** Provided data **
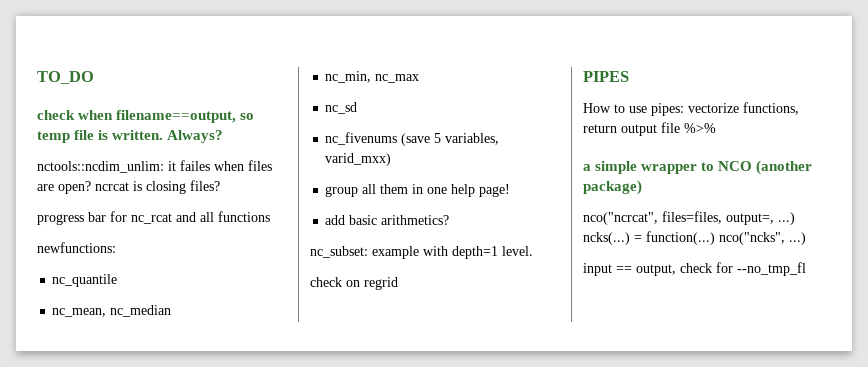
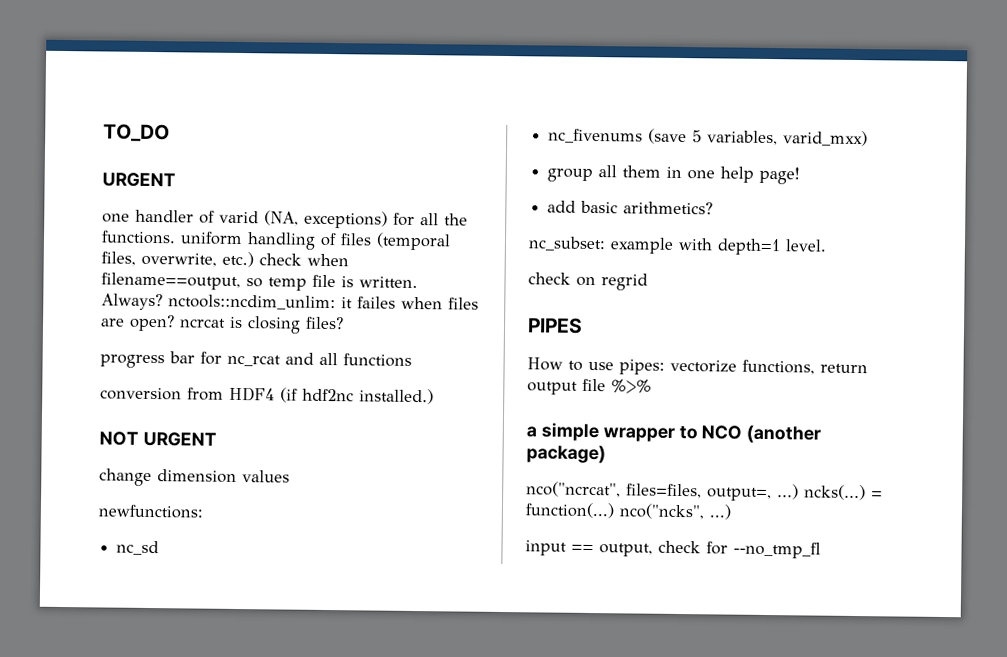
(94, 77) none -> [102,172,176,188] [102,209,468,229] [101,230,451,251] [101,251,254,268] URGENT // one handler of varid (NA, exceptions) for all the functions. uniform handling of files (temporal files, overwrite, etc.)
(224, 136) // -> (163, 302) none
[37,242,116,253] [52,274,118,287] [52,305,172,317] [325,71,420,83] newfunctions: // nc_quantile // nc_mean, nc_median // nc_min, nc_max -> [100,386,434,405] [99,431,217,447] [99,468,290,487] [98,504,203,519] conversion from HDF4 (if hdf2nc installed.) // NOT URGENT // change dimension values // newfunctions:

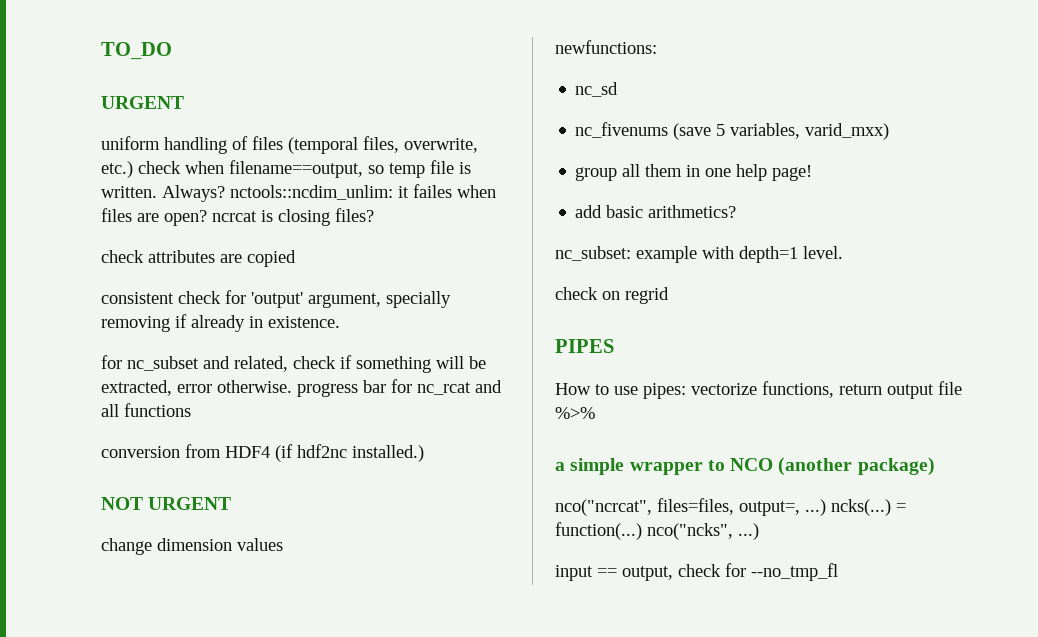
[102,209,468,229] [101,230,176,245] one handler of varid (NA, exceptions) for all the functions. -> (184, 102) none
(344, 323) none -> [101,250,296,267] [101,290,451,308] [101,314,340,332] [101,355,486,373] [101,380,292,396] check attributes are copied // consistent check for 'output' argument, specially removing if already in existence. // for nc_subset and related, check if something will be extracted, error otherwise.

** Task details **
Extract only the lines from the line containing "(224, 136) // -> (163, 302) none" through the final line of the listing above, unchanged; pictures stay out of the copy.

** Result **
(224, 136) // -> (163, 302) none
[37,242,116,253] [52,274,118,287] [52,305,172,317] [325,71,420,83] newfunctions: // nc_quantile // nc_mean, nc_median // nc_min, nc_max -> [100,386,434,405] [99,431,217,447] [99,468,290,487] [98,504,203,519] conversion from HDF4 (if hdf2nc installed.) // NOT URGENT // change dimension values // newfunctions:

[102,209,468,229] [101,230,176,245] one handler of varid (NA, exceptions) for all the functions. -> (184, 102) none
(344, 323) none -> [101,250,296,267] [101,290,451,308] [101,314,340,332] [101,355,486,373] [101,380,292,396] check attributes are copied // consistent check for 'output' argument, specially removing if already in existence. // for nc_subset and related, check if something will be extracted, error otherwise.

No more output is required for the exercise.